**Task prompt**
If a line holds an image, leave the image out; write out everything else in the records exactly.

**Information supplied**
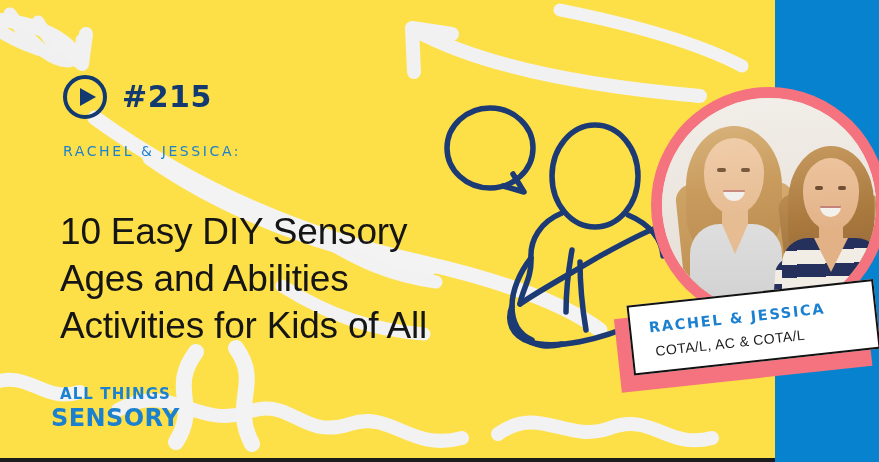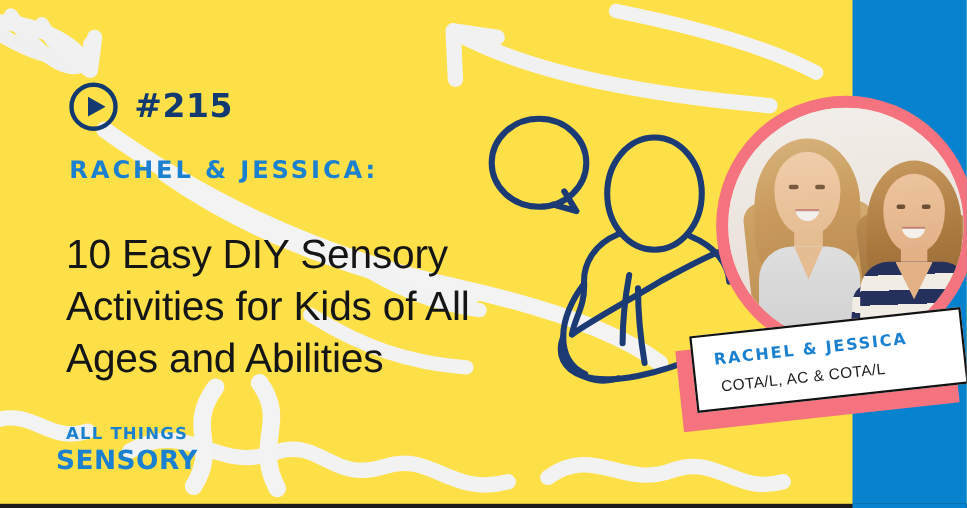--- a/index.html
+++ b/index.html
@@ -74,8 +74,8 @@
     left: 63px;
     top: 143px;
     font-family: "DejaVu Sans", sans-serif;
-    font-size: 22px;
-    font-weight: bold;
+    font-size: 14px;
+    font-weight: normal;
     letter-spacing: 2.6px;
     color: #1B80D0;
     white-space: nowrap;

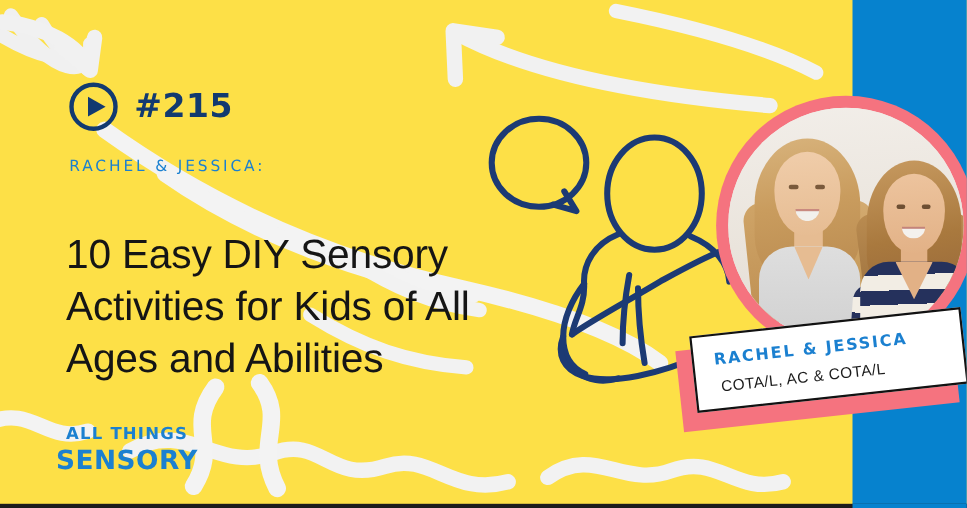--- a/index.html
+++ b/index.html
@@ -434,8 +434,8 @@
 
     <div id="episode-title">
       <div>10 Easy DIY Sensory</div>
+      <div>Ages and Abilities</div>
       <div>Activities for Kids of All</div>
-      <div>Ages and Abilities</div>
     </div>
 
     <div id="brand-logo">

**Exercise output**
--- a/index.html
+++ b/index.html
@@ -74,8 +74,8 @@
     left: 63px;
     top: 143px;
     font-family: "DejaVu Sans", sans-serif;
-    font-size: 22px;
-    font-weight: bold;
+    font-size: 14px;
+    font-weight: normal;
     letter-spacing: 2.6px;
     color: #1B80D0;
     white-space: nowrap;

--- a/index.html
+++ b/index.html
@@ -434,8 +434,8 @@
 
     <div id="episode-title">
       <div>10 Easy DIY Sensory</div>
+      <div>Ages and Abilities</div>
       <div>Activities for Kids of All</div>
-      <div>Ages and Abilities</div>
     </div>
 
     <div id="brand-logo">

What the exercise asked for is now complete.